To be useful, risk and decision analysis should be done in conversation with relevant decision makers. Initial analysis can help us figure out which decision makers to approach and what to say to them when we do. Likewise, the perspectives of decision makers can help us see what which analyses would be most useful. But the need to engage with decision makers is yet another thing that makes risk analysis more challenging and time consuming.
So, what to do
As far as I can tell, the best approach is to carefully consider whether any given risk or decision analysis would produce enough insight to be worth the time it would take. We can’t fully know these things in advance of actually doing the analysis, so it is important to have a general understanding of the amount of time risk and decision analyses take and the insights they produce. This can come from in-house experience conducting risk and decision analysis and from the experiences of the wider risk analysis community. While the analysis of global catastrophic risks pose some distinctive challenges, there is nonetheless much to be learned from the analysis of other risks.

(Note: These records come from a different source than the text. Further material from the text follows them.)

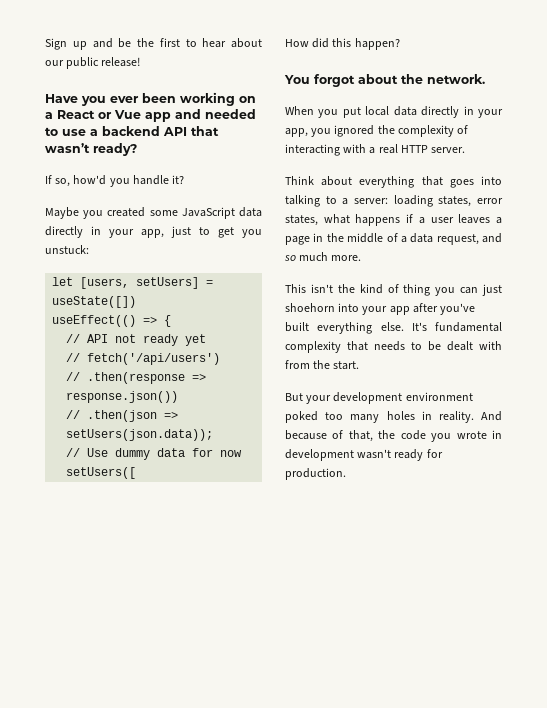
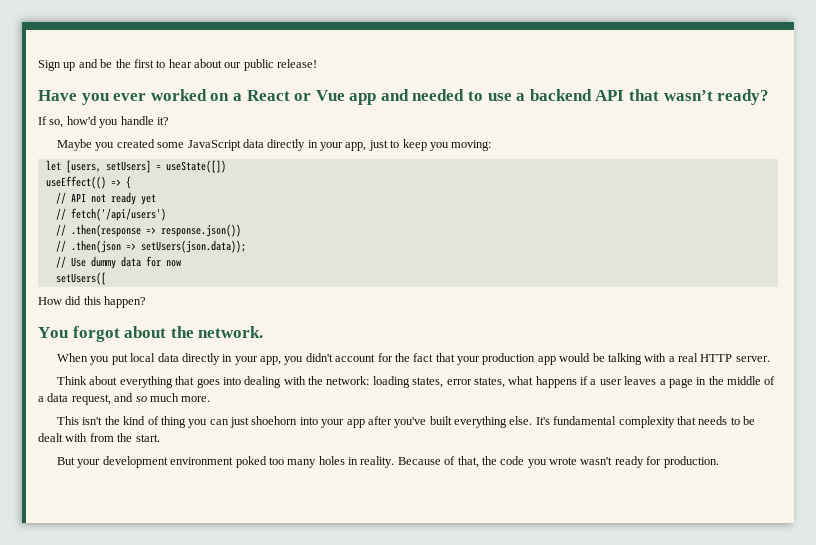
[142,92,235,106] been working -> [150,89,207,101] worked
[218,227,262,238] [45,245,89,254] get you unstuck: -> [402,139,492,151] keep you moving:
[334,125,469,137] [285,144,340,156] ignored the complexity of interacting -> [305,353,642,365] didn't account for the fact that your production app would be talking
[285,195,388,207] talking to a server: -> [244,376,370,388] dealing with the network:
[481,411,502,421] [285,430,327,440] And because -> [397,457,441,465] Because
[492,430,502,439] [285,449,354,461] in development -> (578, 461) none

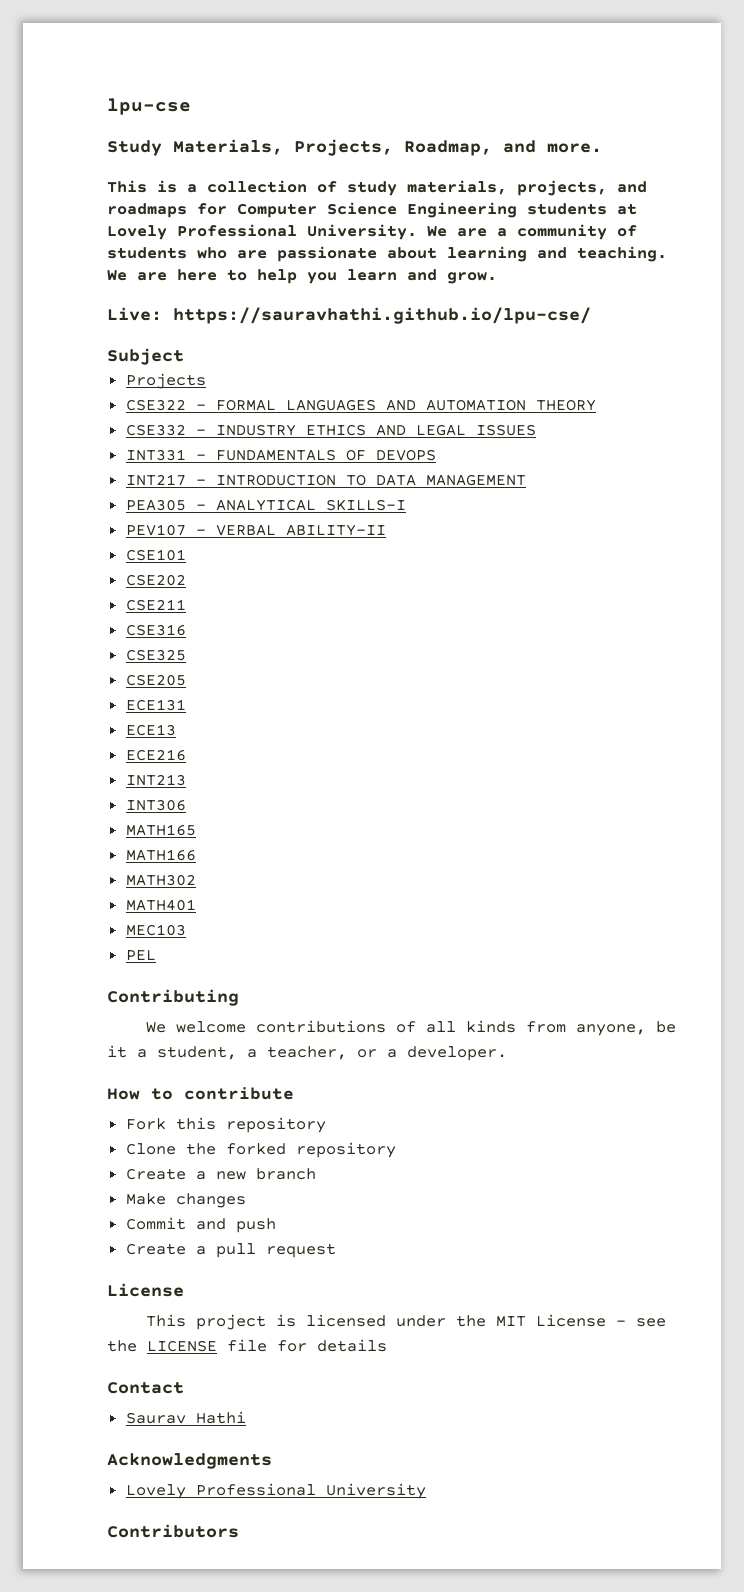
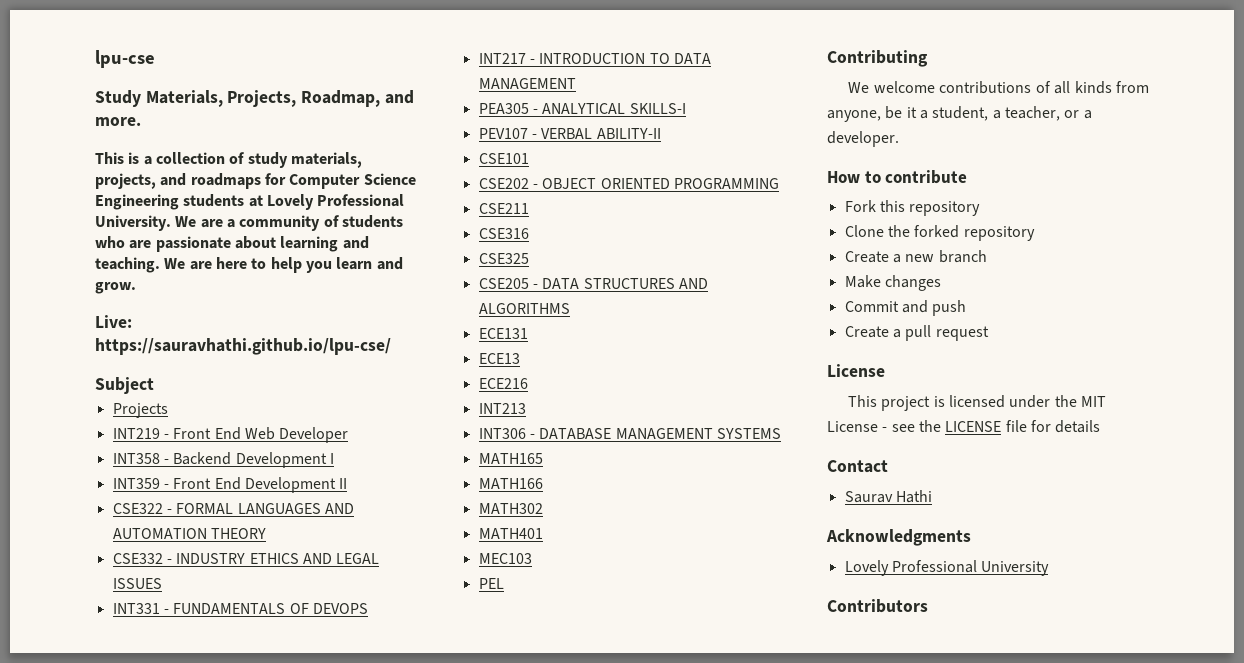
(206, 381) none -> [112,427,349,443] [112,452,334,468] [112,477,348,493] // INT219 - Front End Web Developer // INT358 - Backend Development I // INT359 - Front End Development II
(186, 580) none -> [532,178,779,189] - OBJECT ORIENTED PROGRAMMING
(186, 680) none -> [532,278,708,289] [478,303,570,314] - DATA STRUCTURES AND ALGORITHMS
(186, 805) none -> [529,428,781,439] - DATABASE MANAGEMENT SYSTEMS

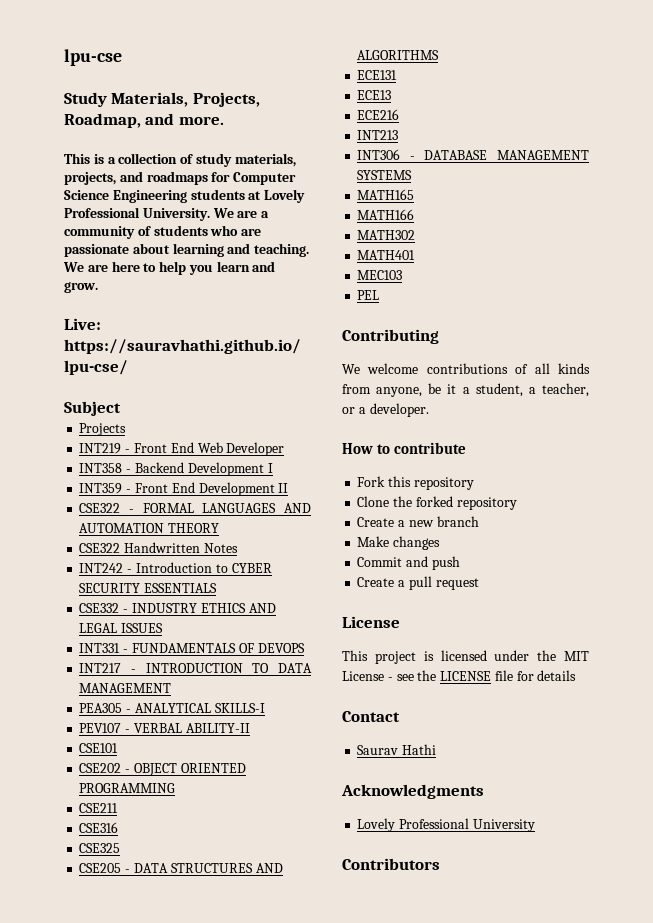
(266, 533) none -> [79,542,238,553] [79,562,272,573] [79,583,218,593] // CSE322 Handwritten Notes // INT242 - Introduction to CYBER SECURITY ESSENTIALS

It can also be helpful to conduct risk and decision analyses in stages. Instead of committing from the start to a comprehensive analysis of a particular risk or decision, it may be better to commit only to a smaller, simpler analysis. The initial analysis can provide valuable insights on how productive this type of analysis process is for that particular risk. Often, it’s hard to tell how feasible the analysis is until it’s in progress. This probably holds for a wide range of risks, and the global catastrophic risks are no exception.
One important principle is to try to ensure that any risk or decision analysis has an appropriate audience. We should certainly try to avoid wasting time and money on analysis that won’t be used, though it can be hard to say in advance what would be useful. We should probably also spend more time than we do engaging with decision makers, understanding their perspectives, and giving them the kind of input they will actually use, even if it is not always risk analysis per se.
If there is one thing that we can say with confidence from the analysis of global catastrophic risk, it is that it is far from clear which risks and which risk-reduction interventions are the most important. Some risk and interventions do look more important than others. But it is important not to latch on to any one specific risk or intervention to the exclusion of others. There’s just too much that we don’t know and maybe even can’t know. We need to have the humility to realize we may have faulty intuitions.